L’Oreal announced the signing of a deal in April. purchase the beauty brand Aesop. Hewlett Packard Enterprise made a $500 million acquisition of Israeli cloud security firm Axis. Energy Transfer, a U.S. midstream firm, merged with Lotus Midstream Operations to the amount of $1.45 billion. Analysts predict that these and other deals will boost M&A activity in the second half of 2023.
But the underlying circumstances slow down the process of making deals. Inversion of the yield curve in which short-term instruments of debt yield more than bonds that are longer-term is unsustainable. Rising interest rates have made it less attractive to borrow money and are changing the focus of many companies toward internal initiatives rather than M&A. Global volatility continues to deter would-be buyers.
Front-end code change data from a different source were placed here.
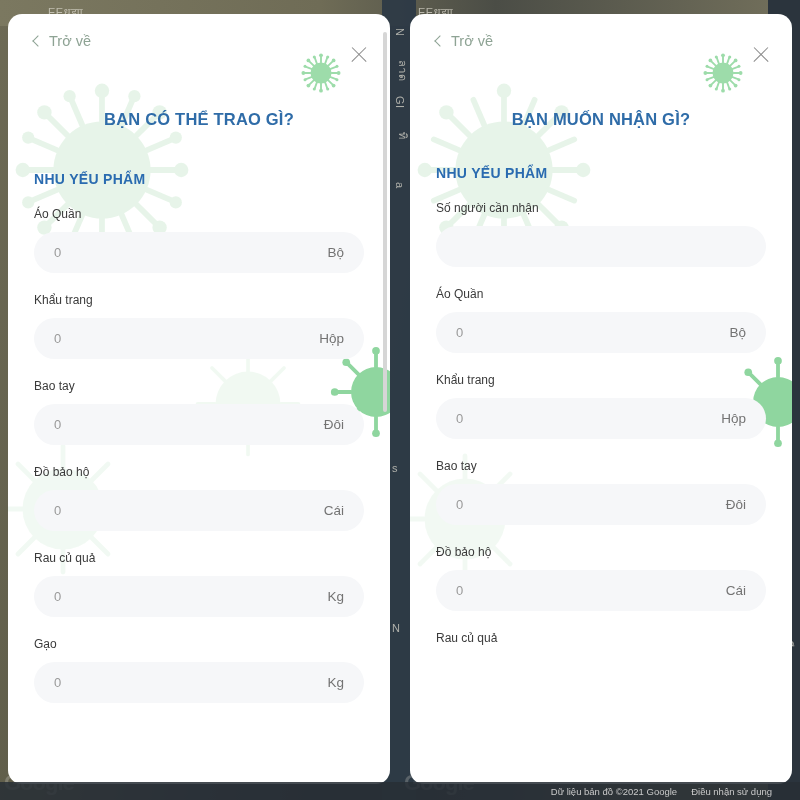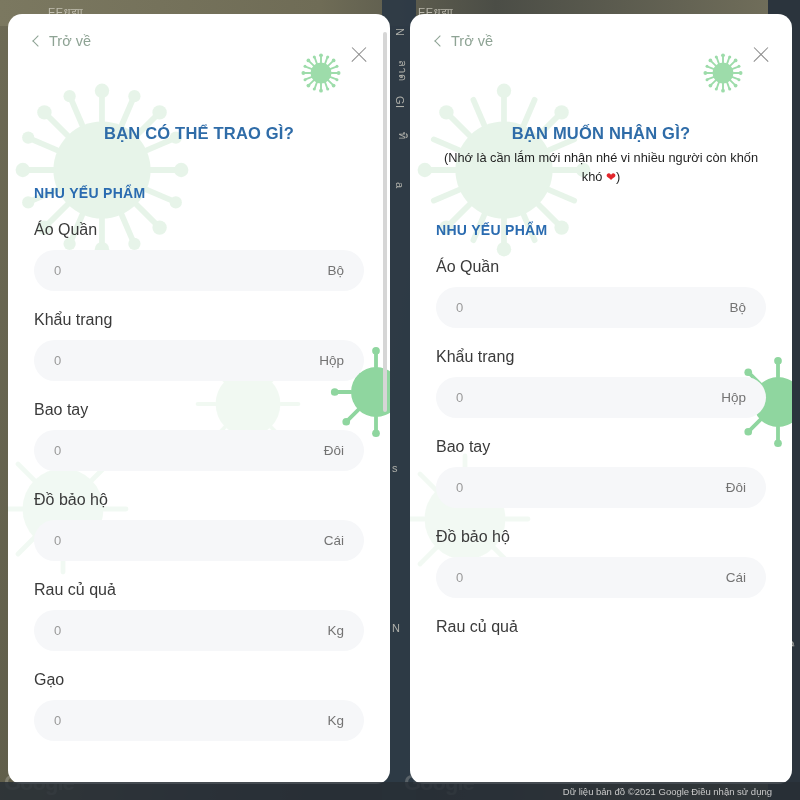--- a/index.html
+++ b/index.html
@@ -132,7 +132,7 @@
     font-size: 16.5px;
     font-weight: 700;
     letter-spacing: .2px;
-    margin-top: 56px;
+    margin-top: 42px;
   }
   .panel-title.tight { }
   .panel-subtitle {

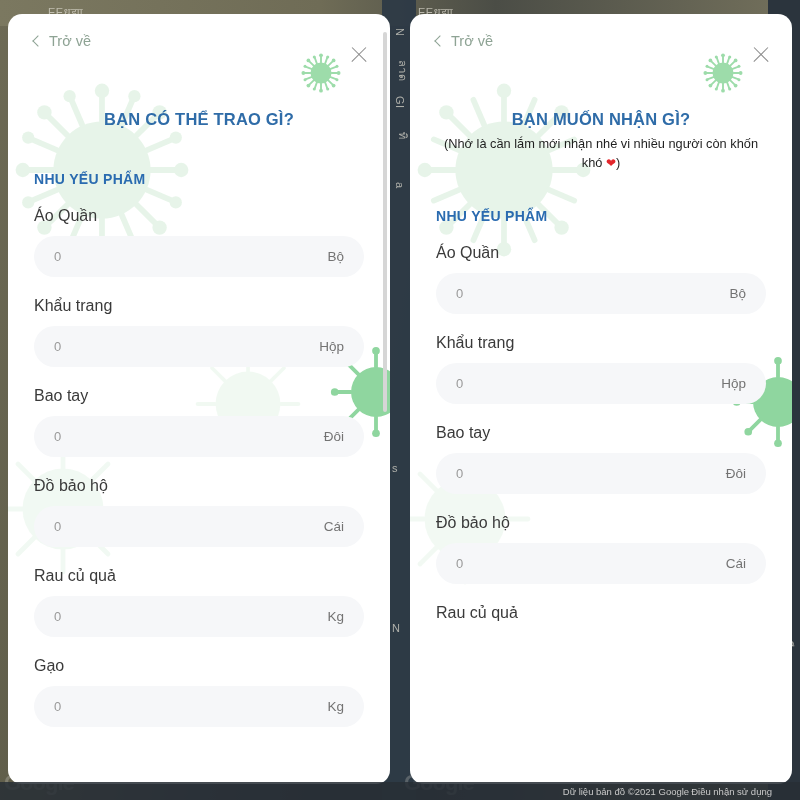--- a/index.html
+++ b/index.html
@@ -557,9 +557,6 @@
 
           <div class="panel-title tight">BẠN MUỐN NHẬN GÌ?</div>
 
-          <div class="panel-subtitle">
-            <span>(Nhớ là cần lắm mới nhận nhé vi nhiều người còn khốn khó </span><span class="heart">❤</span><span>)</span>
-          </div>
 
           <div class="section-heading sub">NHU YẾU PHẨM</div>
 

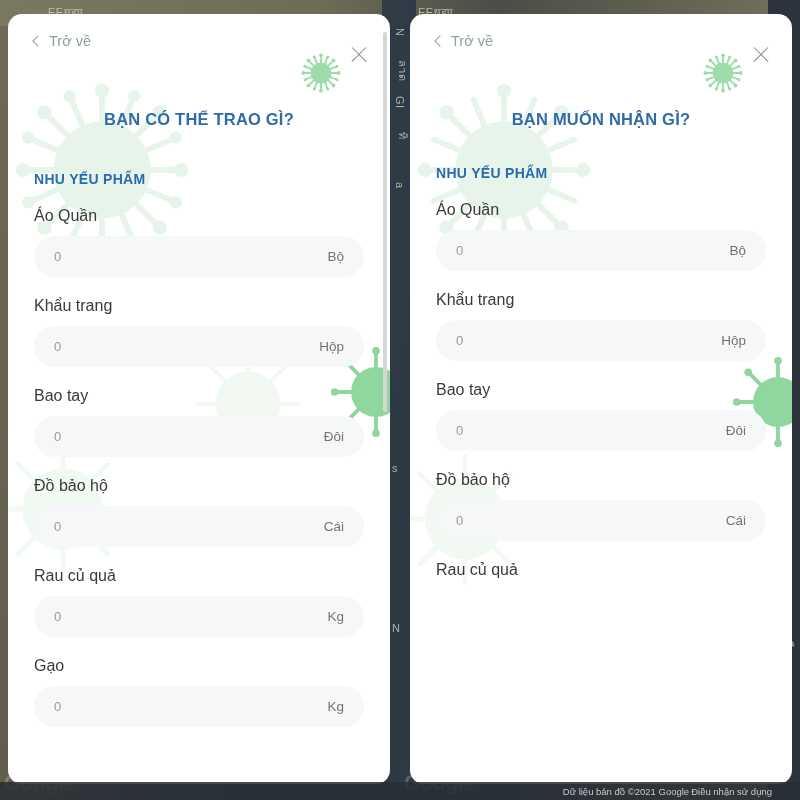--- a/index.html
+++ b/index.html
@@ -158,7 +158,7 @@
   .field { margin-top: 20px; }
   .field-label {
     color: #3a3a3a;
-    font-size: 16px;
+    font-size: 12px;
     margin-bottom: 11px;
   }
   .input-pill {

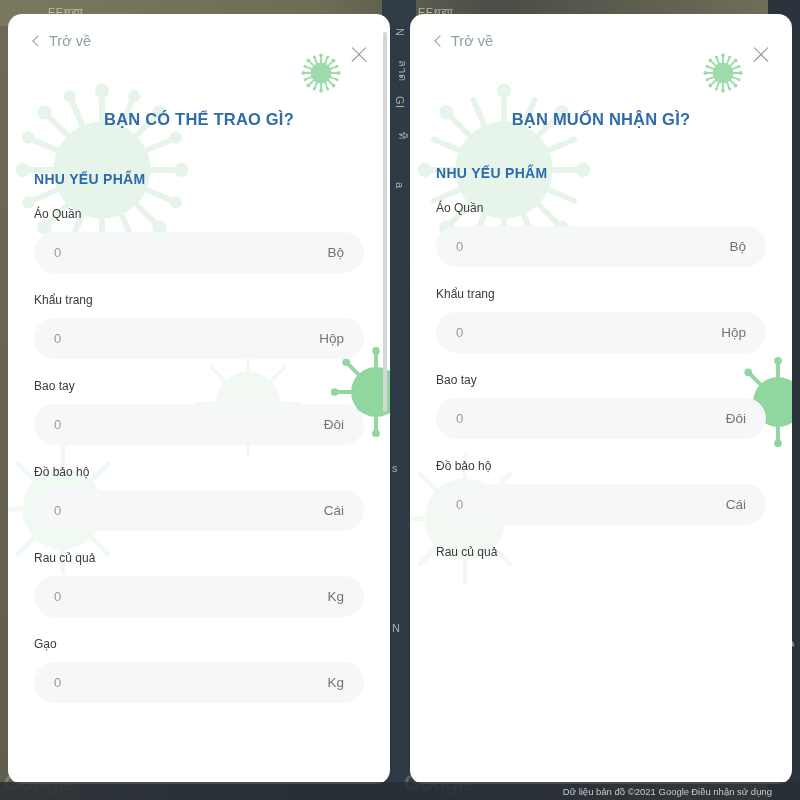--- a/index.html
+++ b/index.html
@@ -560,6 +560,13 @@
 
           <div class="section-heading sub">NHU YẾU PHẨM</div>
 
+          <div class="field">
+            <div class="field-label">Số người cần nhận</div>
+            <div class="input-pill">
+              <span class="input-value"></span>
+              <span class="input-unit"></span>
+            </div>
+          </div>
 
           <div class="field">
             <div class="field-label">Áo Quần</div>

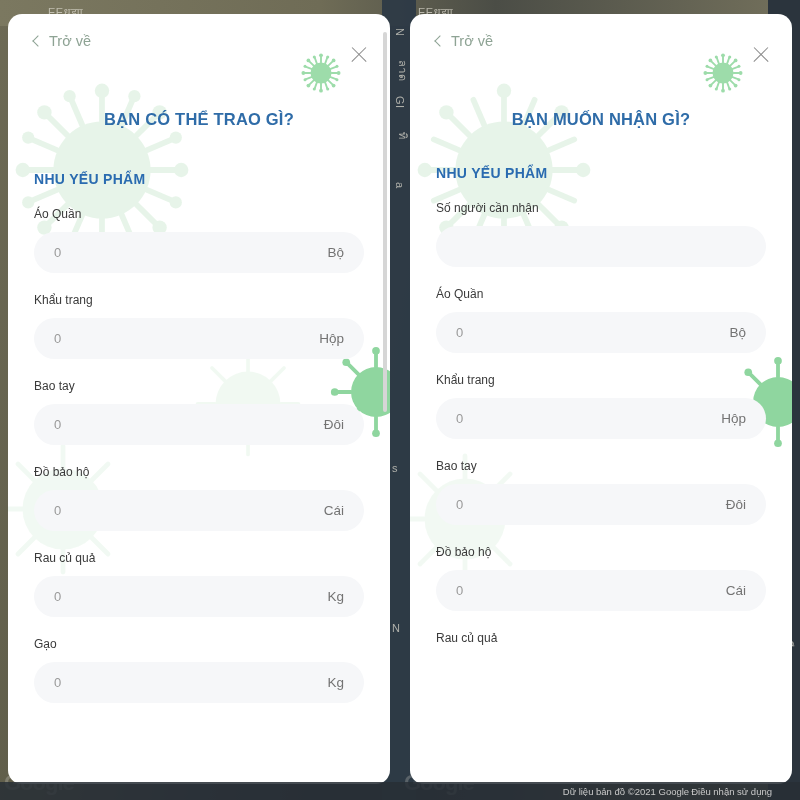--- a/index.html
+++ b/index.html
@@ -56,7 +56,7 @@
     position: absolute; left: 0; right: 0; bottom: 0; height: 18px;
     background: rgba(40,46,53,.86);
     display: flex; align-items: center; justify-content: flex-end;
-    gap: 2px; padding-right: 28px;
+    gap: 14px; padding-right: 28px;
   }
   .map-footer span {
     color: #c9c9c9; font-size: 9.5px; white-space: nowrap;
Another factor that is shaping the future of M&A is the increasing emphasis on ESG (environmental, social and governance) issues. As these issues are incorporated into the agendas of more CEOs they will likely drive M&A including the purchase and sale of assets to reduce their environmental footprint.
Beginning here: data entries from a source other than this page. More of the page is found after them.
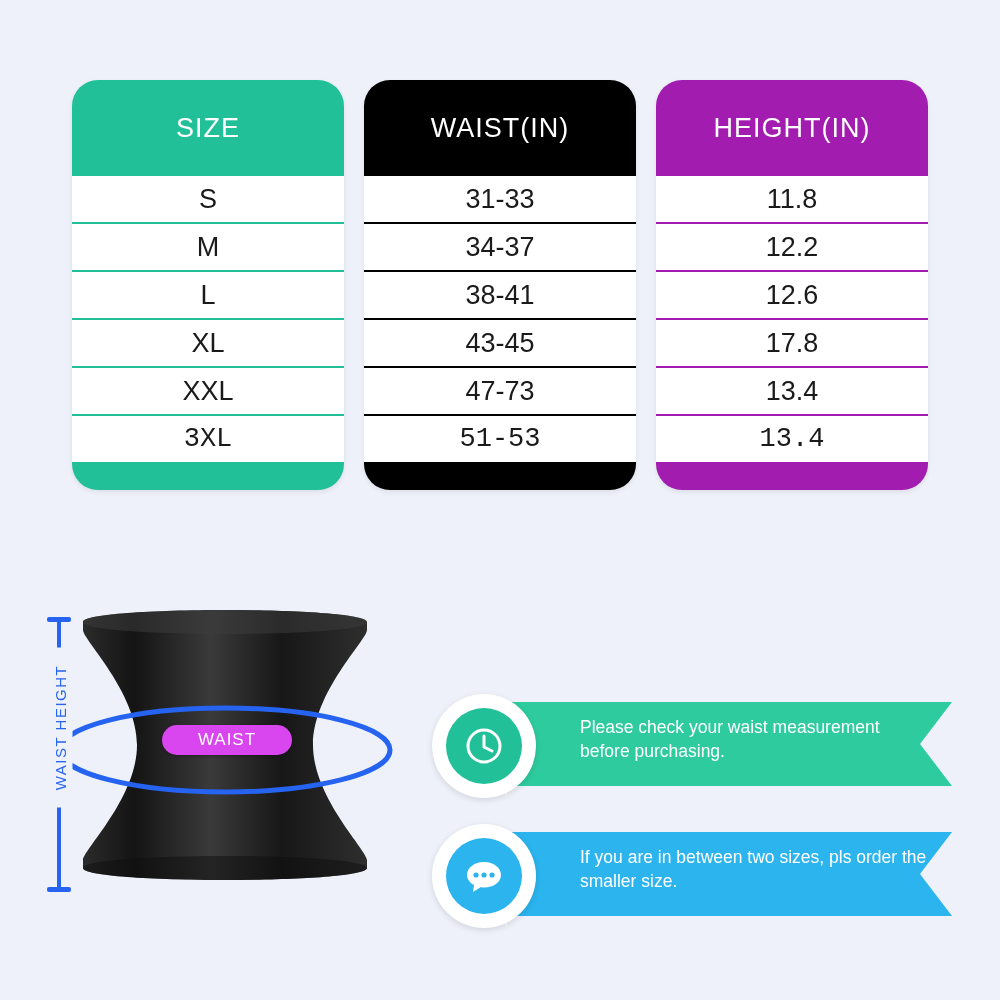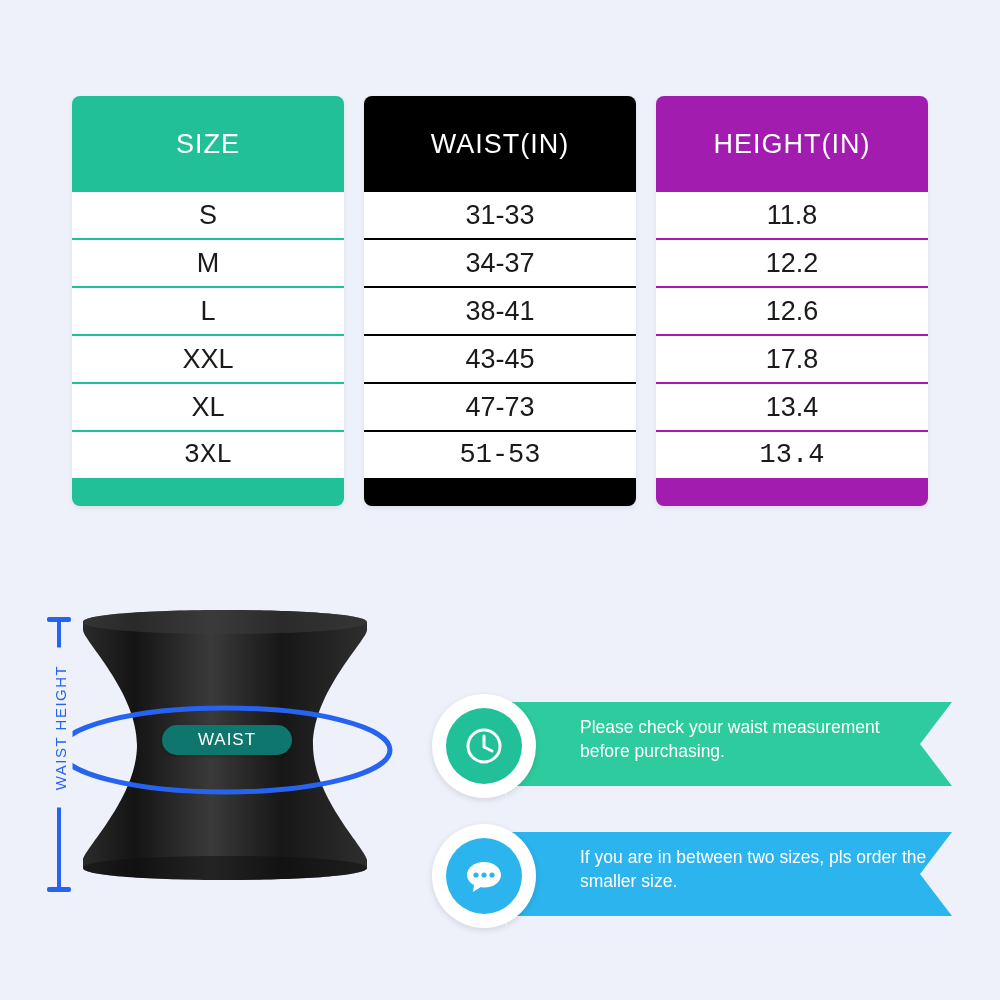--- a/index.html
+++ b/index.html
@@ -26,10 +26,9 @@
   }
   .col {
     flex: 1;
-    border-radius: 8px;
+    border-radius: 26px;
     overflow: hidden;
     box-shadow: 0 2px 5px rgba(0,0,0,0.08);
-    margin-top: 16px;
   }
   .col.size   { background: #22c099; }
   .col.waist  { background: #000000; }

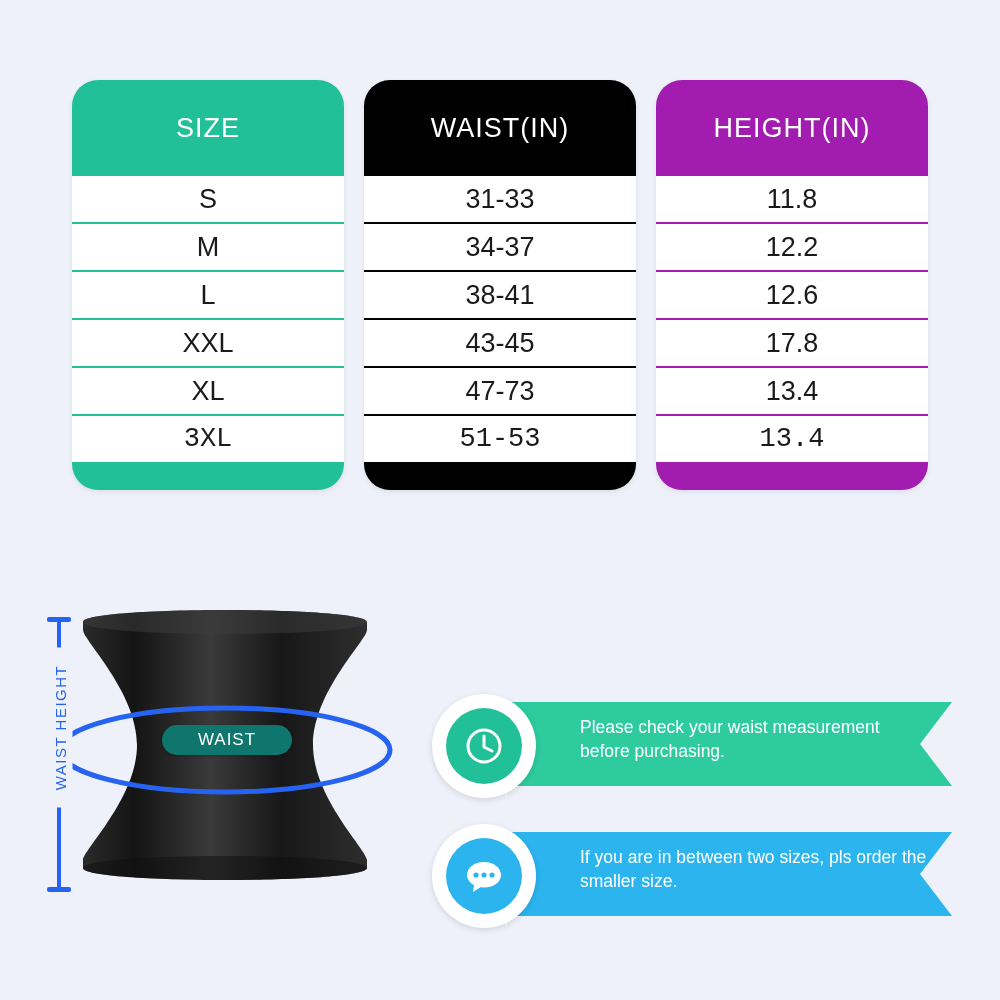--- a/index.html
+++ b/index.html
@@ -223,8 +223,8 @@
       <div class="cell">S</div>
       <div class="cell">M</div>
       <div class="cell">L</div>
+      <div class="cell">XL</div>
       <div class="cell">XXL</div>
-      <div class="cell">XL</div>
       <div class="cell">3XL</div>
     </div>
   </div>

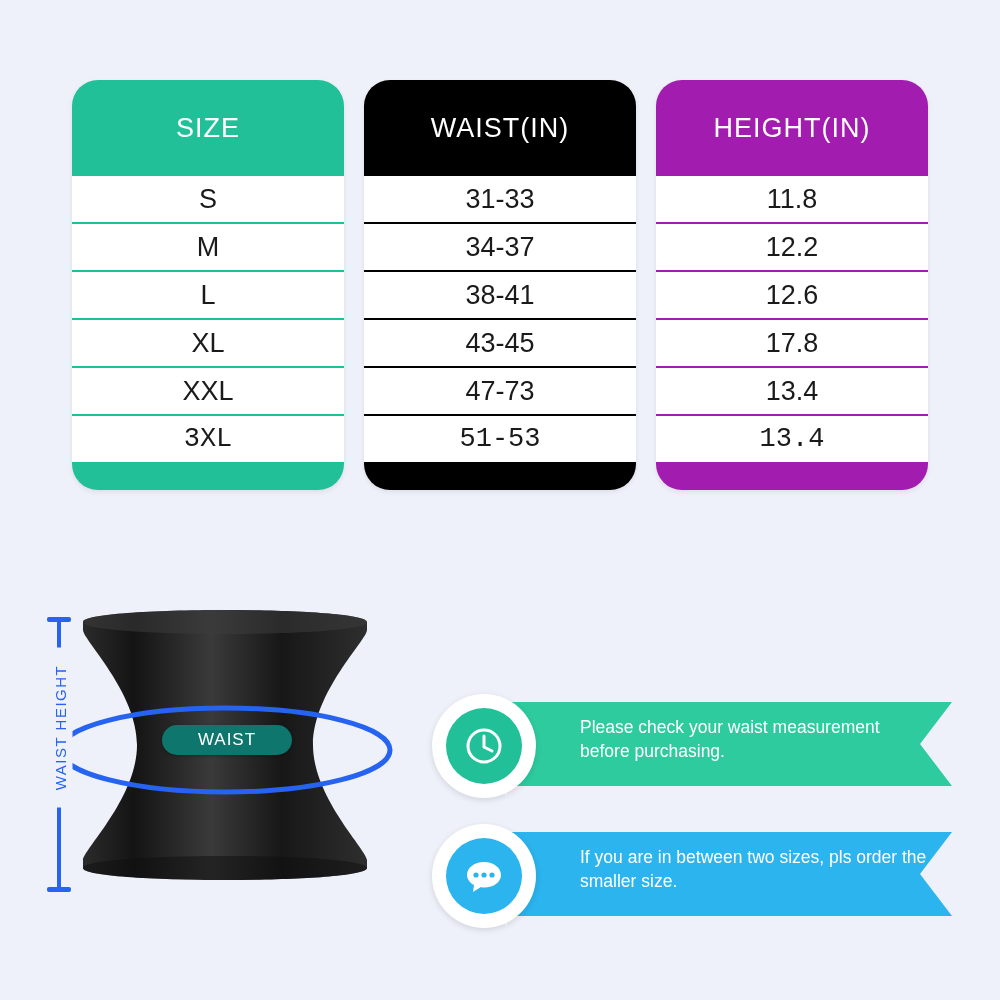--- a/index.html
+++ b/index.html
@@ -82,7 +82,7 @@
     top: 165px;
     width: 130px;
     height: 30px;
-    background: #0f766e;
+    background: #d946ef;
     border-radius: 15px;
     display: flex;
     align-items: center;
The M&A landscape is constantly changing as companies seek partners who are closer to the core goal of their business. M&A will continue to grow check out this site in industries that experience supply chain disruptions that are increasing and where vertical integration is required more than ever. This will include information and communication technology (ICT), medtech as well as fintech, food manufacturing and the automotive industry. Consolidation will also continue in industries that have been able to enjoy high valuations because of startup success. This includes areas such as artificial intelligence and augmented reality, as well as blockchain and telemedicine.